The researchers, including Postdoctoral Fellows Kevin Blagrave and Alessandro Filazzola, looked at 51,000 lakes in the Northern Hemisphere to forecast whether those lakes would become ice-free using annual winter temperature projections from 2020 to 2098 with 12 climate change scenarios.
“With increased greenhouse gas emissions, we expect greater increases in winter air temperatures, which are expected to increase much more than summer temperatures in the Northern Hemisphere,” says Filazzola. “It’s this warming of a couple of degrees, as result of carbon emissions, that will cause the loss of lake ice into the future.”
The most at-risk lakes are those in southern and coastal regions of the Northern Hemisphere, some of which are amongst the largest lakes in the world.
“It is quite dramatic for some of these lakes, that froze often, but within a few decades they stop freezing indefinitely,” says Filazzola. “It’s pretty shocking to imagine a lake that would normally freeze no longer doing so.”
The researchers found that when the air temperature was above -0.9 degrees C, most lakes no longer froze.
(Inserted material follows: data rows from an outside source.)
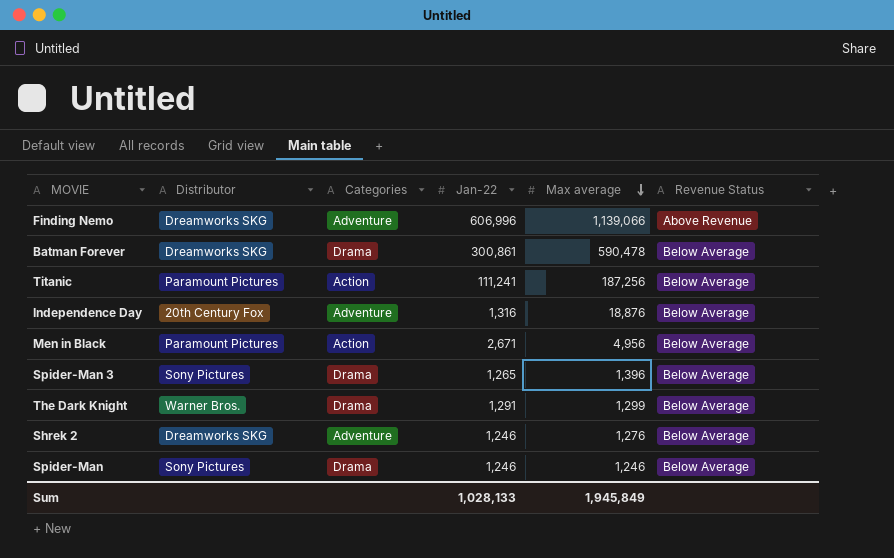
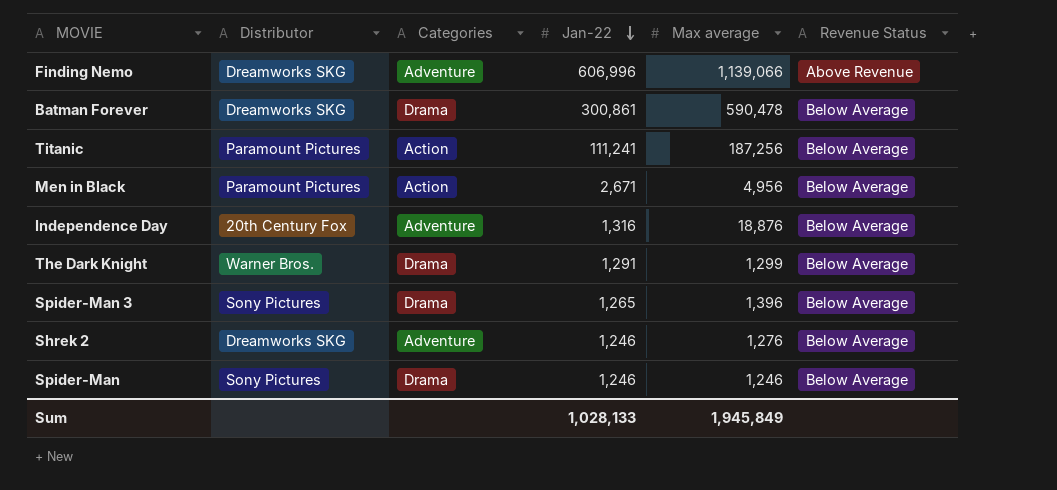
row order: Max average descending -> Jan-22 descending

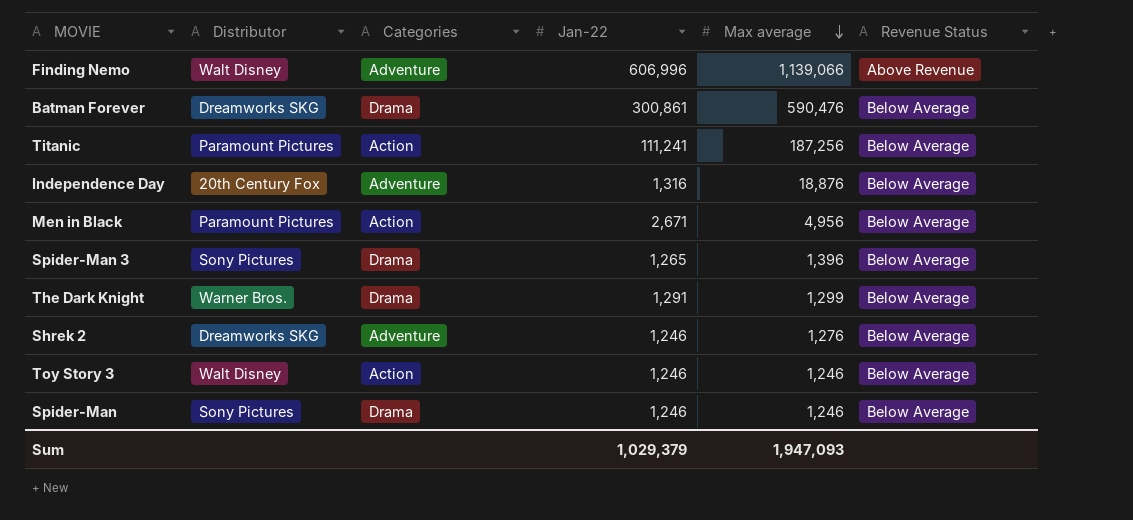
row order: Jan-22 descending -> Max average descending
Finding Nemo | Distributor: Dreamworks SKG -> Walt Disney
Batman Forever | Max average: 590,478 -> 590,476
row Toy Story 3: none -> Walt Disney | Action | 1,246 | 1,246 | Below Average
Sum | Jan-22: 1,028,133 -> 1,029,379
Sum | Max average: 1,945,849 -> 1,947,093

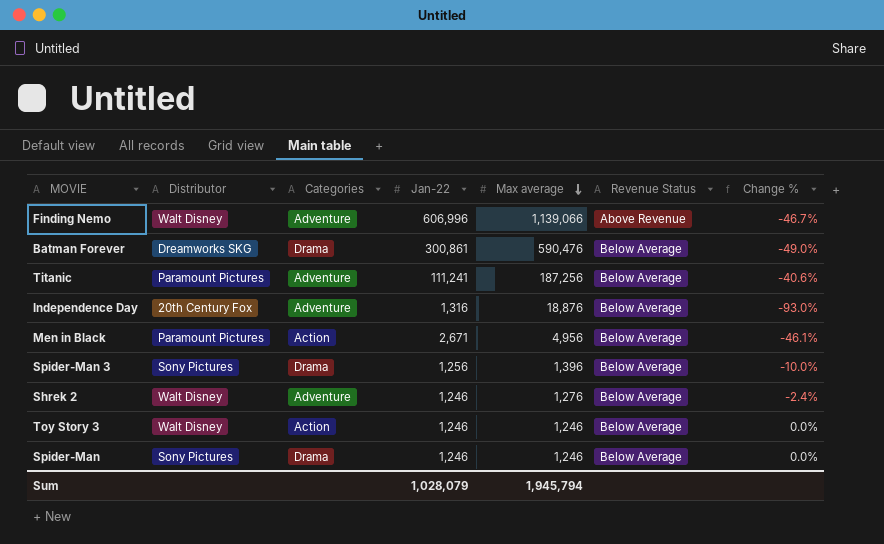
column Change % | formula: none -> ([Jan-22] - [Max average]) / [Max average]
row The Dark Knight: Warner Bros. | Drama | 1,291 | 1,299 | Below Average -> none
Titanic | Categories: Action -> Adventure
Spider-Man 3 | Jan-22: 1,265 -> 1,256
Shrek 2 | Distributor: Dreamworks SKG -> Walt Disney
Sum | Jan-22: 1,029,379 -> 1,028,079
Sum | Max average: 1,947,093 -> 1,945,794

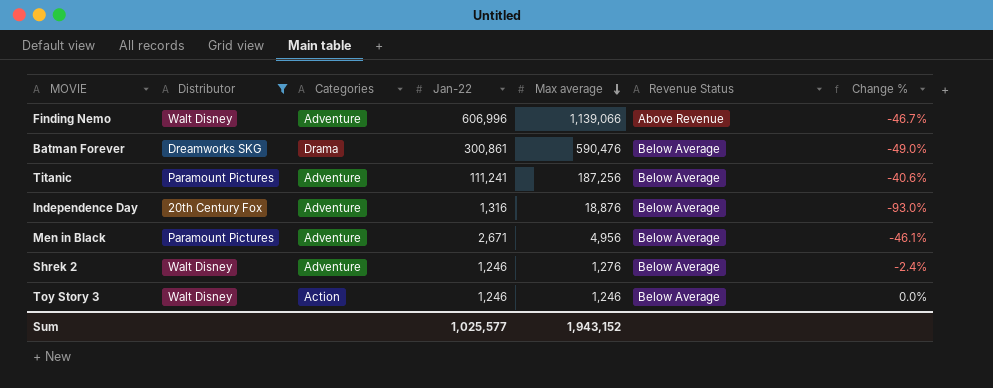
filter: none -> Distributor != Sony Pictures
Men in Black | Categories: Action -> Adventure
Sum | Jan-22: 1,028,079 -> 1,025,577
Sum | Max average: 1,945,794 -> 1,943,152

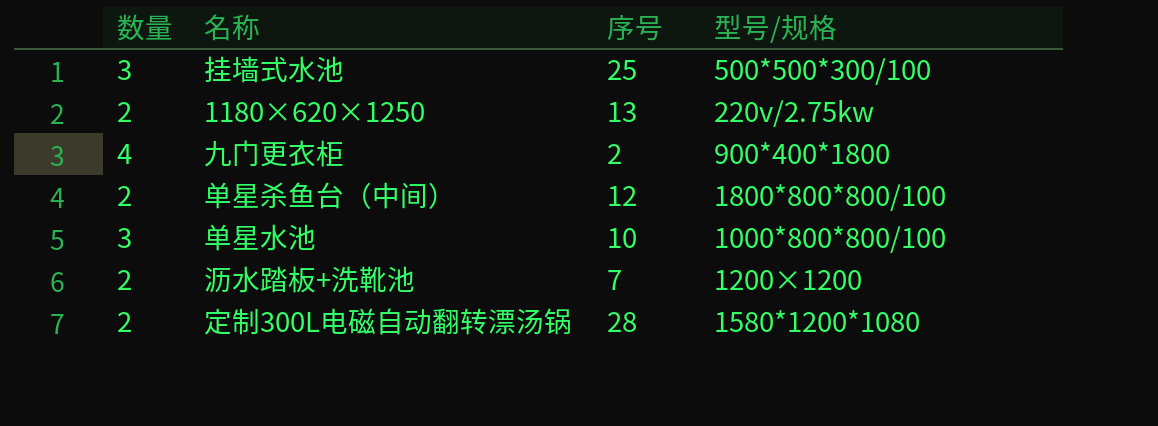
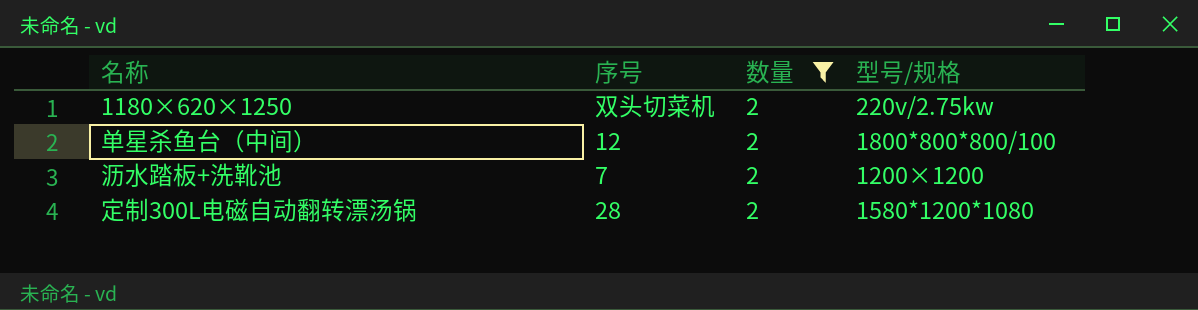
filter: none -> 数量 = 2
column 数量 | position: 1 -> 3
1180×620×1250 | 序号: 13 -> 双头切菜机

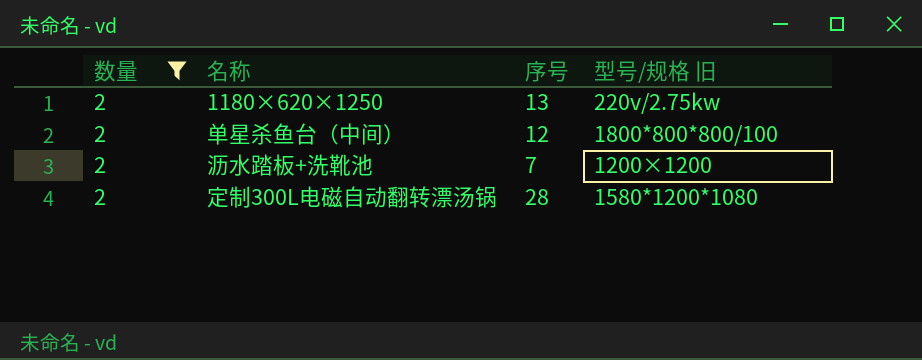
column 数量 | position: 3 -> 1
column name: 型号/规格 -> 型号/规格 旧
1180×620×1250 | 序号: 双头切菜机 -> 13

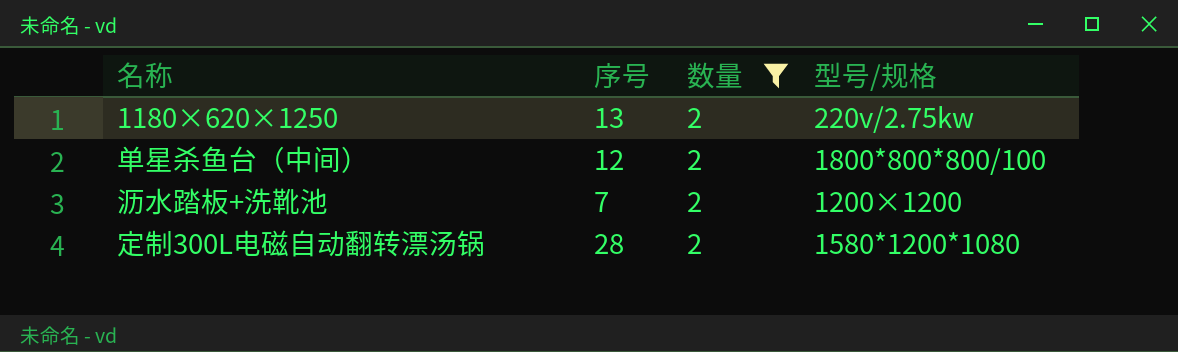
column 数量 | position: 1 -> 3
column name: 型号/规格 旧 -> 型号/规格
For shallow lakes, the air temperature could be zero or a bit above. Larger and deeper lakes need colder temperatures to freeze – some as cold as -4.8 degrees C – than shallow lakes.
“Ice cover is also important for maintaining the quality of our freshwater,” says Sharma. “In years where there isn’t ice cover or when the ice melts earlier, there have been observations that water temperatures are warmer in the summer, there are increased rates of primary production, plant growth, as well as an increased presence of algal blooms, some of which may be toxic.”
To preserve lake ice cover, more aggressive measures to mitigate greenhouse gas emissions are needed now, says Sharma. “I was surprised at how quickly we may see this transition to permanent loss of ice cover in lakes that had previously frozen near consistently for centuries.”
The paper, “Forecasting the permanent loss of lake ice in the Northern Hemisphere within the 21st century,” was published in Geophysical Research Letters.